I'm Shea, and this week I learned that mandatory temperature screenings will be required for fans attending the Foreigner reunion concert.IIT If you're hot blooded they'll check it and see.
I'm Steve and while I’ve heard that man cannot live on bread alone, now that Aaron gave me his old bread machine, I might just give it a try.
Camille Claims Comet is Coming Calamitously
* https://www.oocities.org/~lauferworld/VirginandcometI
* https://www.oocities.org/~lauferworld/VirginandcometII
* https://archive.macleans.ca/article/1955/5/14/the-panic-over-halleys-comet
* http://www.unmuseum.org/halleycomet.htm
* https://www.sun-sentinel.com/news/fl-xpm-1986-04-16-8601230389-story.html
* https://www.fredericknewspost.com/archive/buying-into-apocalypse-scenarios/article_5e635ad4-ce33-5519-b78b-adf302a6f5de.html
* https://en.wikipedia.org/wiki/Halley%27s_Comet
I’m Jenn and I want to welcome you to a story of weird history...ree...ree...ree.
This is a timely tale. In fact Monday, day of recording, May 18th of this year, is the supposed 110th anniversary of this particular cosmic event (well, the earthly part is debatable, but I’ll get to that). Yes, if we rewind to the year 1910, we will discover that the heavenly visitor, Halley’s Comet, was making its roughly-every-76-years visit to our skies.

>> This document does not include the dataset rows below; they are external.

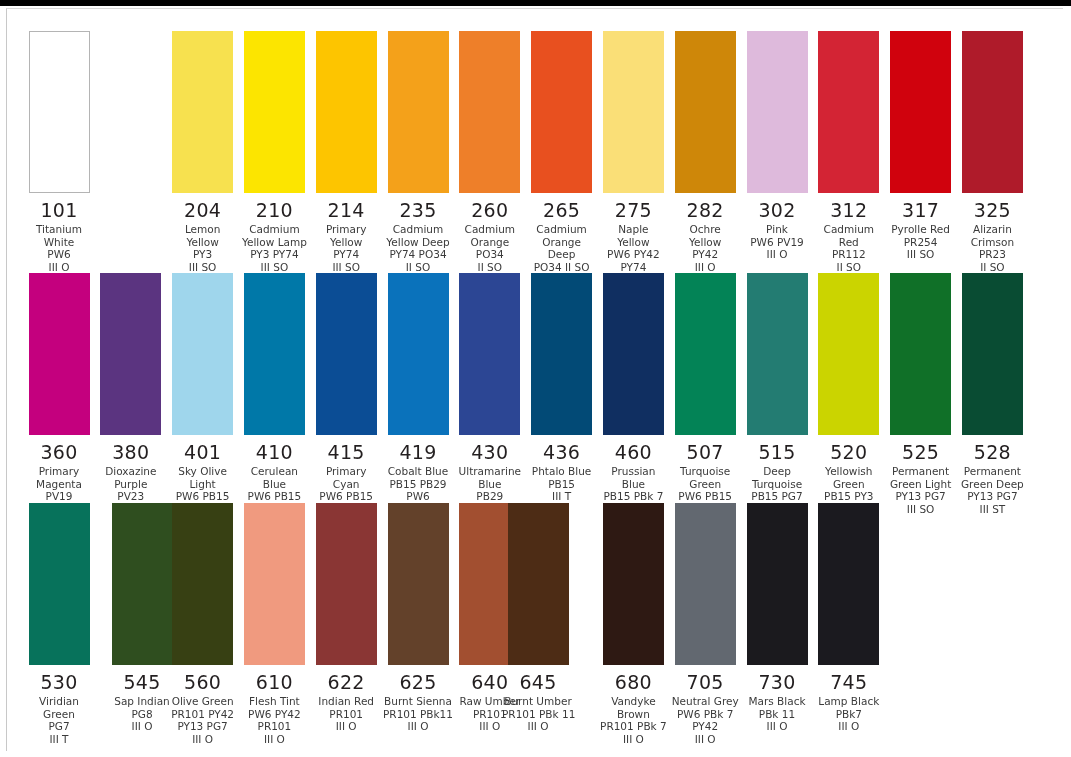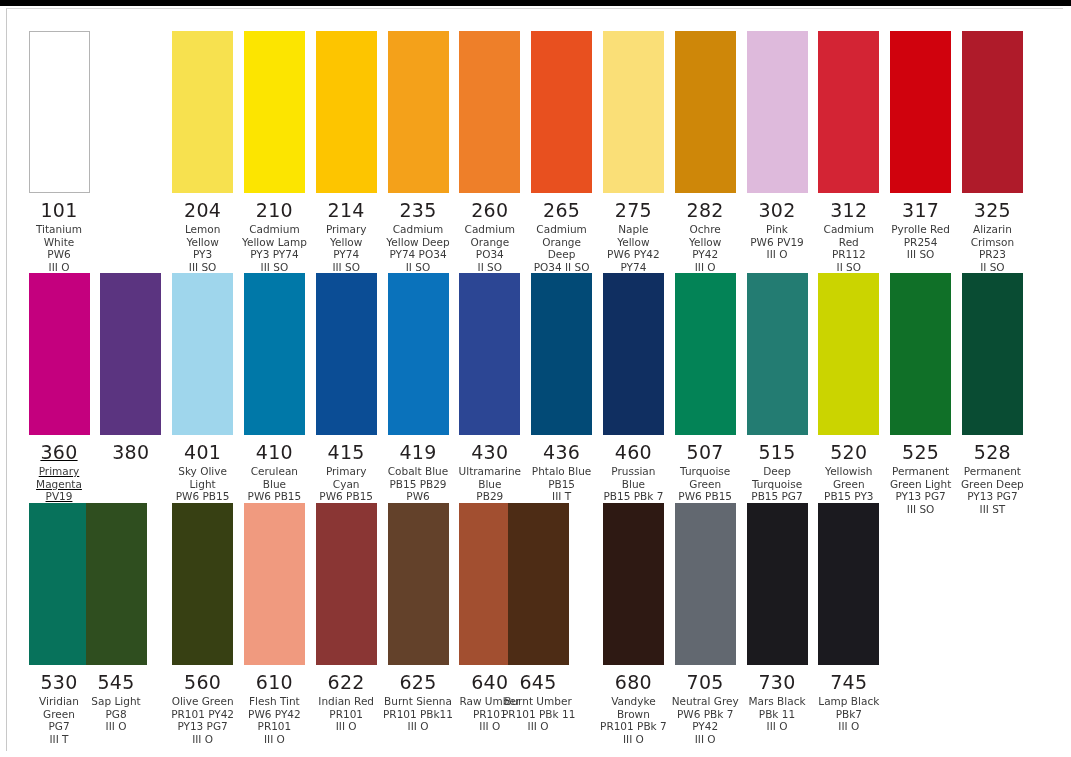"360" div.cell { text-decoration: underline -> none }
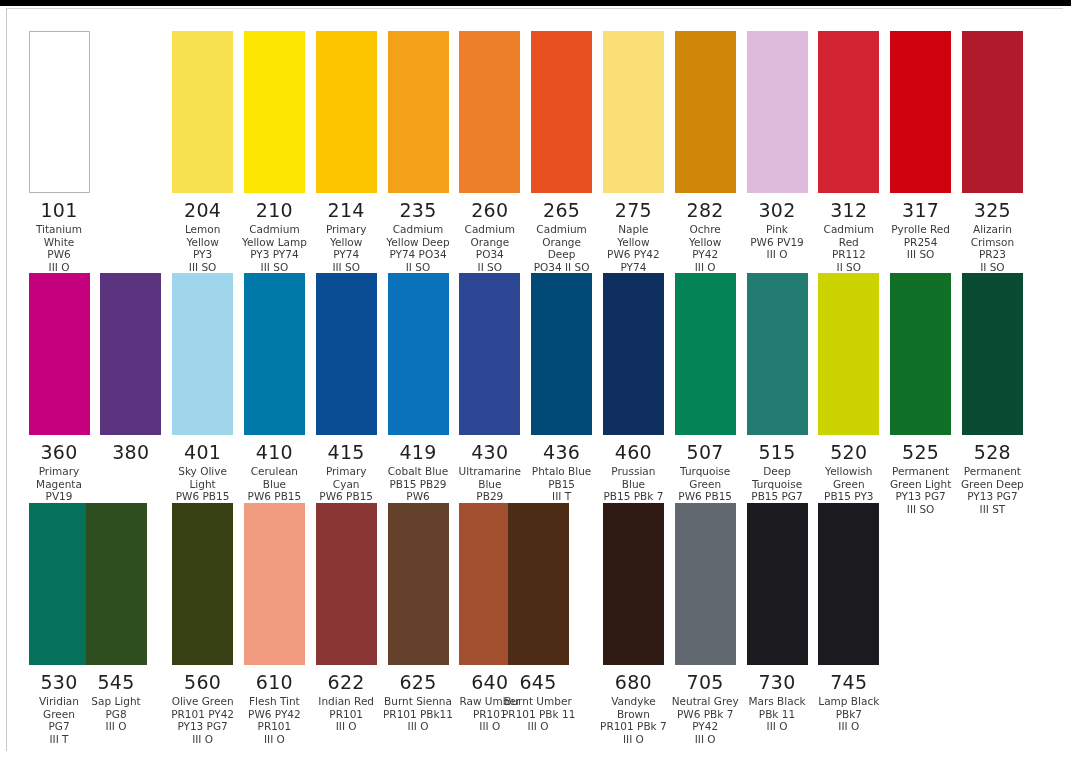"Dioxazine" div.desc { html: none -> <div> <div>Dioxazine</div> <div>Purple</div> <div>PV23</div> <div>II T</div> </div> }
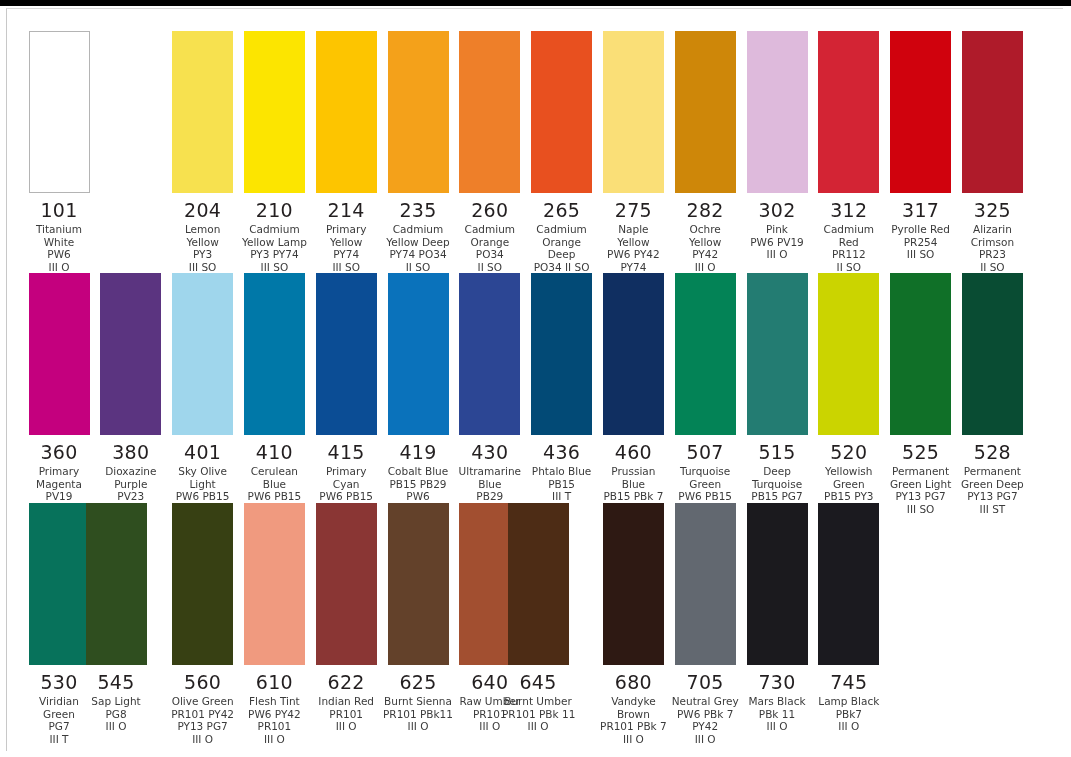"545" div.cell { left: 57px -> 83px }
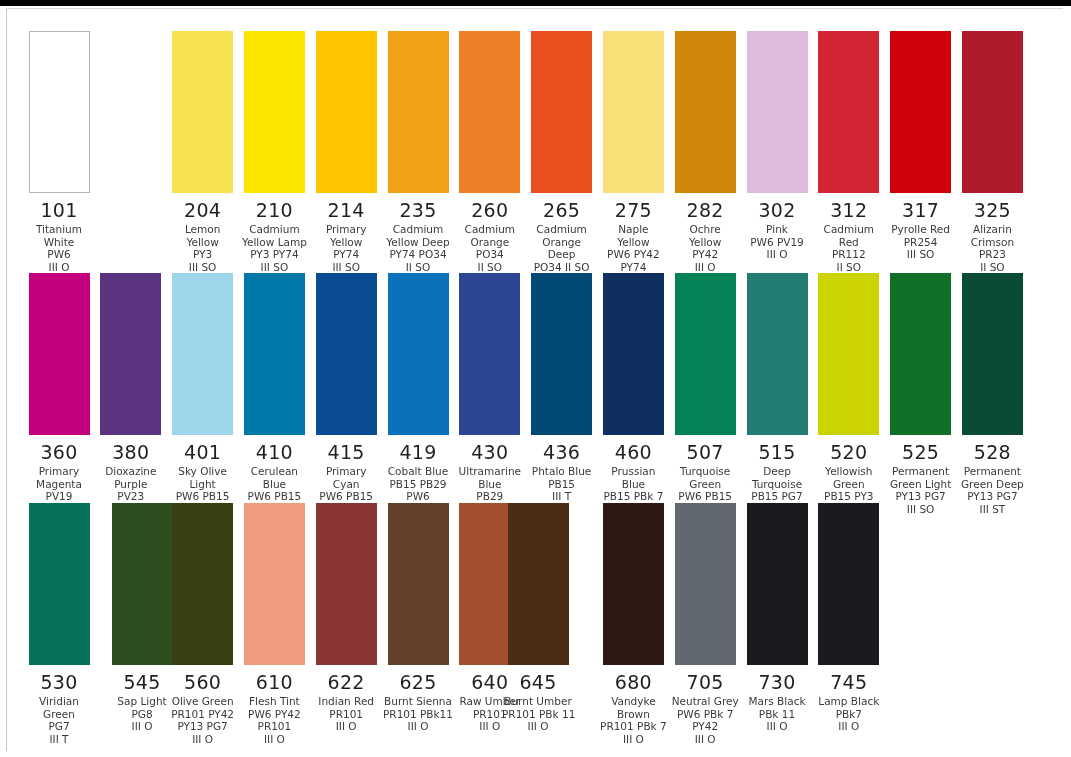"Sap Light" div { text: Light -> Indian }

Now Halley’s Comet was, of course, no stranger to our ancestors. It’s considered a ‘short-period’ comet, or a comet with regular visits of 200 years or less. In fact, Halley’s is the only short period comet that is visible to the naked human eye, and the only that is possible to witness twice in a human lifetime. Since it’s last buzzing of Earth was 1986, I’m hoping I might make it a twice-r. (I was 6, and if I can keep my crappy immune system in check…)
As a quick informational aside: the comet is named for Edmond Halley, a 17th century astronomer who was the first to realize the comet appeared in regular intervals.
Of course, there’s a rich human history surrounding the appearance of comets, usually involving everyone losing their minds in terror. At least, that is, until more recent times. And by recent, I don’t exactly mean the 1910 visit. Nope, the 1910 arrival definitely had its share of comet-induced pandemonium.
Why were people in such an uproar in this relatively recent time period? Well, as we are always, continuously reminded, humans as a group just can’t seem to understand science. And in this particular case, it was pretty crappy science.
It was in early April of 1910 that French astronomer, Camille Flammarion (a Harry Potter character yet to be written), announces that the materials in the comet’s tail, most notably ‘cyanogen’, were highly poisonous and, since this was an unusually close pass of the comet, it spelled certain doom to inhabitants of Earth. I’m not exaggerating on his message.